Evans Hall Room 106 smelled faintly of dry-erase markers and old coffee. Ethan stood at the whiteboard, marker in hand, while twenty undergraduates scribbled notes or stared at the board.
Ethan was twenty-six. Despite being a third-year PhD student, he hadn't yet succumbed to long nights of paper-reading and proof-solving that would cause him to lose the athletic build years of diligence at the gym had built. His fitted button-downs hinted at the body underneath without trying too hard -- and students noticed.
Two of them noticed more than most.
"What's diagonalization again?"
Chris, a twenty-year-old with an easy grin that immediately made people want to talk to him, chirped up in the second row. Chris was the type who asked the questions in section that everyone wanted to know the answer to but were too afraid to ask; Linear Algebra was hard, but not everyone wanted to admit it. He liked watching Ethan's hands move across the board and would've been content to watch that button-down contort around Ethan's frame as he sketched equations, but liked the way Ethan's voice got animated with excitement when responding to questions even more.
"No, a matrix is diagonalizable over the reals only if, for every eigenvalue, its geometric multiplicity equals its algebraic multiplicity. The algebraic multiplicity being 2 does not guarantee the geometric multiplicity is also 2."

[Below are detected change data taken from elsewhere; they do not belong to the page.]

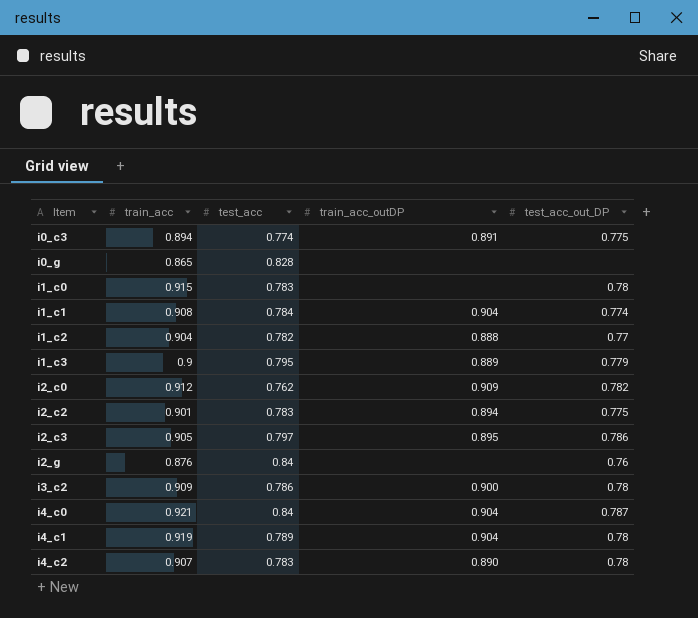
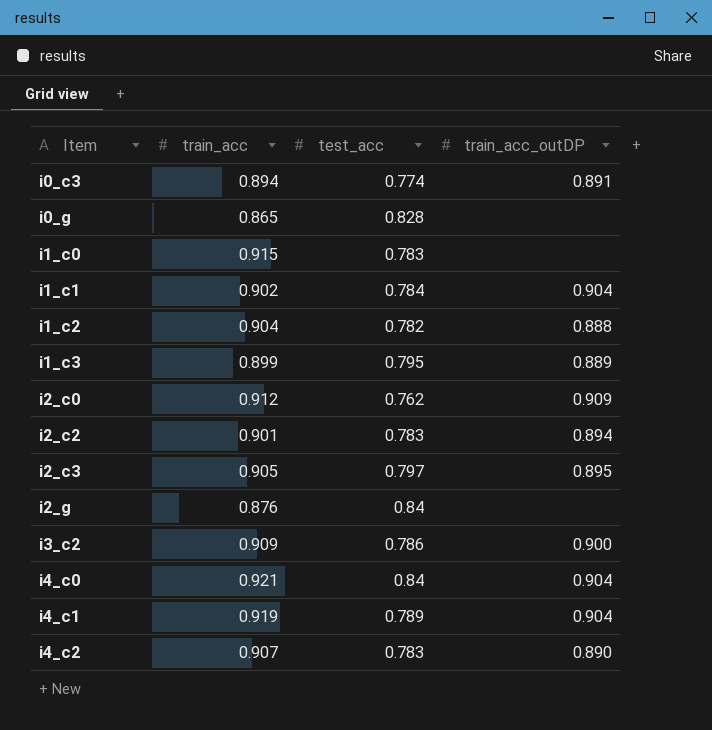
column test_acc_out_DP | position: 5 -> none
i1_c1 | train_acc: 0.908 -> 0.902
i1_c3 | train_acc: 0.9 -> 0.899

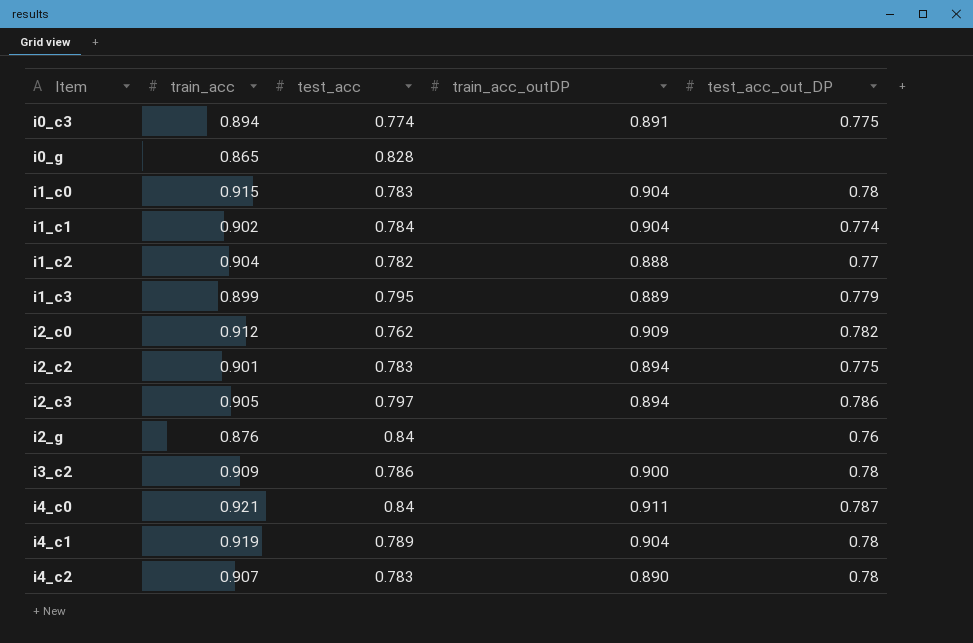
column test_acc_out_DP | position: none -> 5
i1_c0 | train_acc_outDP: none -> 0.904
i2_c3 | train_acc_outDP: 0.895 -> 0.894
i4_c0 | train_acc_outDP: 0.904 -> 0.911

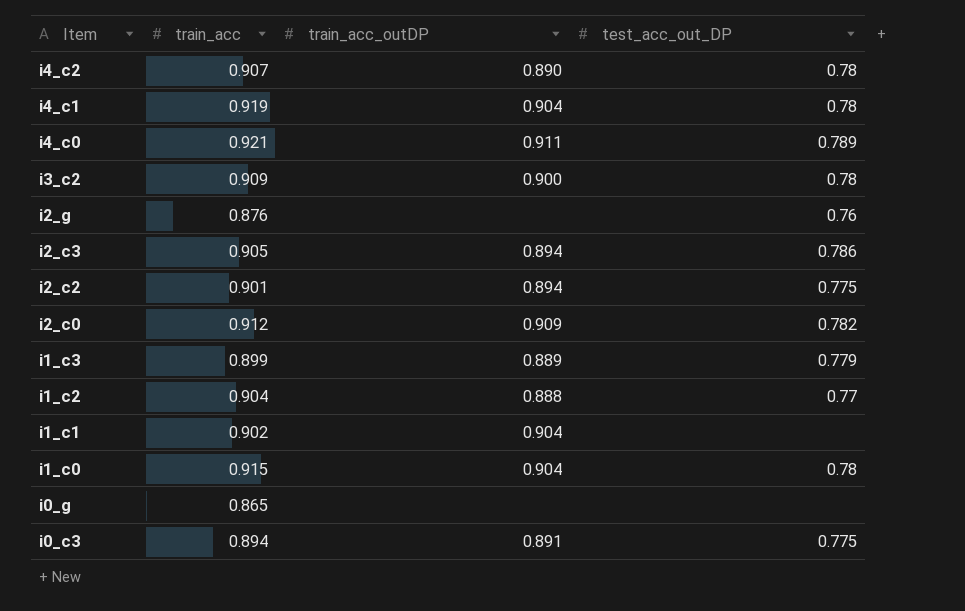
row order: Item ascending -> Item descending
column test_acc | position: 3 -> none
i4_c0 | test_acc_out_DP: 0.787 -> 0.789
i1_c1 | test_acc_out_DP: 0.774 -> none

In the back row, Tom spoke up. Tom was twenty-one, a senior, slim and dark-haired, with green eyes behind thinner frames than Ethan's. Until now, he'd kept his head down over his notebook, tuning the class out while he finished that week's problem set. Tom didn't need to participate -- he knew the material already -- but wanted Ethan to see he knew it as well.
"That's correct! While my statement was true for the identity-scaled matrix 3I, it wouldn't be true for... okay, the blank stares in the room tell me I've lost all of you. Let's stop here for today. Read ILA Section 6 and let's try again on Thursday."
As the class rushed out the door, happy to be done with this discussion section for a math class they had to take for their major but knew they would never use, Chris lingered.
"Hey, Ethan -- got a minute?"
Ethan capped the marker, turned, and smiled. “Always. What’s up?”
Chris shouldered his backpack and stepped closer: "That last problem set crushed me. The eigenvalue stuff. I could really use some pointers."
They ended up in Ethan's office in Evans Hall -- small, cluttered with textbooks and printouts, shared with 2 other graduate students. Chris sat across the desk as Ethan walked him through canonical forms. It took a while; as Ethan leaned forward, reaching across the desk to annotate Chris's work, his unbuttoned collar revealed his well-defined pecs and subtle abs built from a combo of late-night gym sessions after frustrating advisor meetings and grad student budgets that funded lean proteins and not much else, causing Chris to spend more time thinking of ways to look down that collar without attracting attention than on the problem set.
They finished late in the evening; as they walked out of Evans, the sun was setting and cold air from the San Francisco Bay had started rolling in.
"You're a really good teacher, you know that?" Chris said, concentrating hard on making eye contact with Ethan instead of trying to figure out if he saw Ethan's nipples poking out from behind his shirt's thin linen.
Ethan flushed slightly. "Thanks, I try."
“You should let me buy you coffee sometime. As thanks.”
Ethan hesitated — TA–student boundaries — but coffee felt harmless. He grinned: “Sure. If you pay a bit more attention during office hours next time, we'll finish when it's still light out. Northside cafe should be open.”
Chris chuckled and quickly turned to walk away, acting like he was in a rush to cover up the panic that was quickly, viscerally, setting in. "Fuck! Did he see me?"